Mini-Budget schlägt teuersten deutschen Film aller Zeiten: Mit "Oh Boy" setzt sich beim Deutschen Filmpreis völlig zu recht ein kleiner, äußerst feiner Film gegen Tom Tykwers Hollywood-Kino "Cloud Atlas" durch. Auch die Verleihung ist immer noch wenig amerikanisch.

Von Ruth Schneeberger, Berlin

Michael Gwisdek hätte es fast auf den Punkt gebracht, wenn er nicht zum ausladenden Fabulieren neigen würde. Der 71-jährige Schauspieler gewinnt beim Deutschen Filmpreis im Berliner Friedrichstadtpalast am Freitagabend die Nebenrollen-Lola für seine eindrückliche Rolle des gealterten Anti-Helden in dem Film "Oh Boy".

Er konkurriert in dieser Kategorie ausgerechnet mit seinem eigenen Sohn Robert, ebenfalls Schauspieler, aus dem Film "Das Wochenende". Und erzählt dem geneigten Publikum mit feinster Berliner Schnauze, wie ihm sein Sohn in diesem Fall unerwartet zum Durchbruch verholfen habe:

Bei einem Wett-Spielen mit dem Sohnemann, so Michael Gwisdek, habe er sich einst "die Seele aus dem Arsch gespielt - und ich fand mich großartig". Doch Robert Gwisdek habe nur gesagt: "Das war so gespielt.
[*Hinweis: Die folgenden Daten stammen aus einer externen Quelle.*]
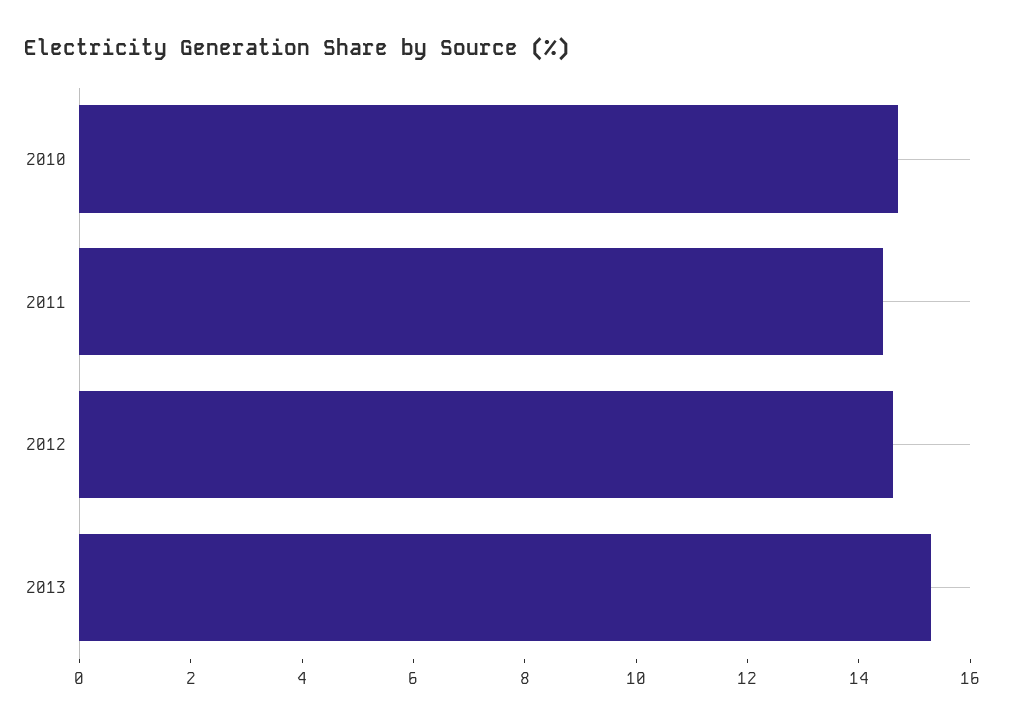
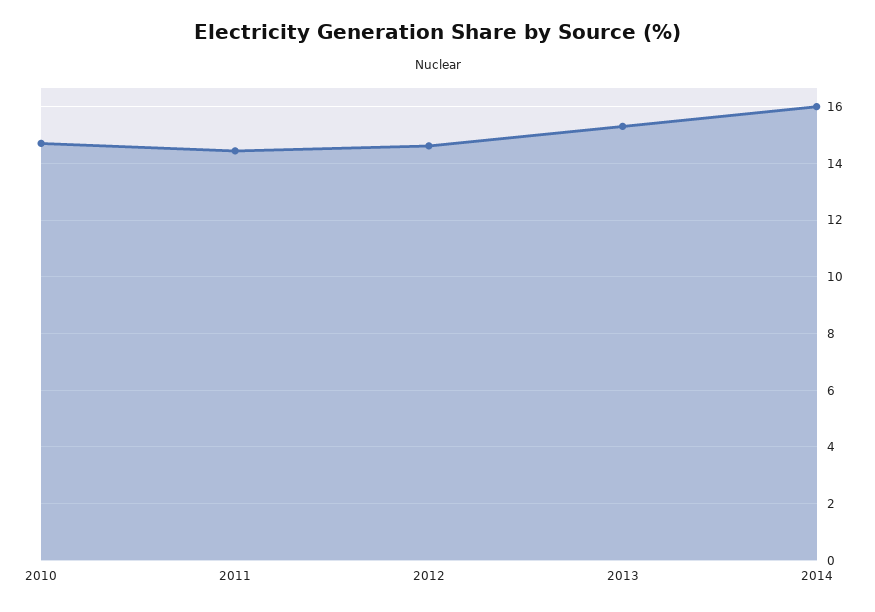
2014: none -> 16

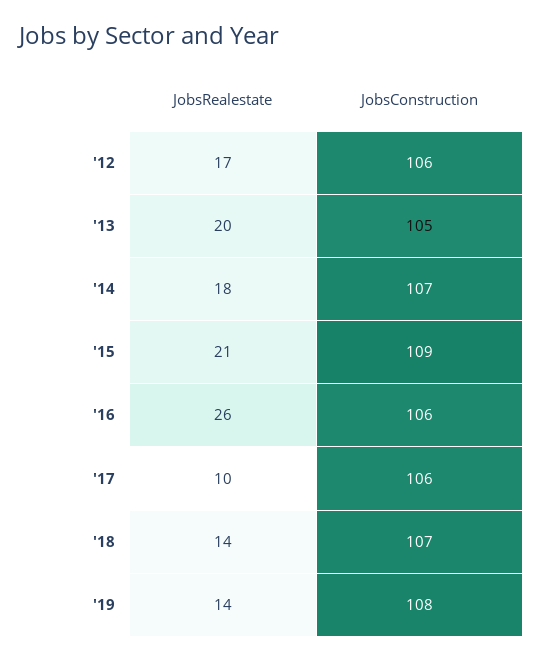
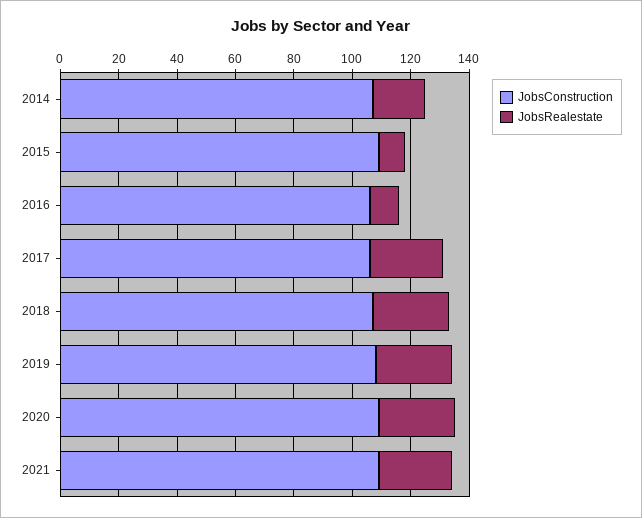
JobsRealestate, '12: 17 -> none
JobsConstruction, '12: 106 -> none
JobsRealestate, '13: 20 -> none
JobsConstruction, '13: 105 -> none
JobsRealestate, '15: 21 -> 10
JobsRealestate, '16: 26 -> 10
JobsRealestate, '17: 10 -> 25
JobsRealestate, '18: 14 -> 25
JobsRealestate, '19: 14 -> 25
JobsConstruction, 2020: none -> 110
JobsRealestate, 2020: none -> 25
JobsConstruction, 2021: none -> 110
JobsRealestate, 2021: none -> 25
Ich habe es Dir nicht geglaubt." Weil dieser Satz der schlimmste sei, den ein Schauspieler je zu hören bekommen könne, habe er beim Dreh mit Tom Schilling zu Jan Ole Gersters Regie-Debüt "Oh Boy" den Rat des Juniors umgesetzt, der da lautete: "Papa, versuch doch mal, nicht nur zu spielen, sondern denk doch mal nach. Und wenn du den Text begriffen hast - dann sag ihn einfach." Und - "peng", so Michael Gwsidek", habe er nun eine Lola dafür gewonnen. Und nicht sein Sohn.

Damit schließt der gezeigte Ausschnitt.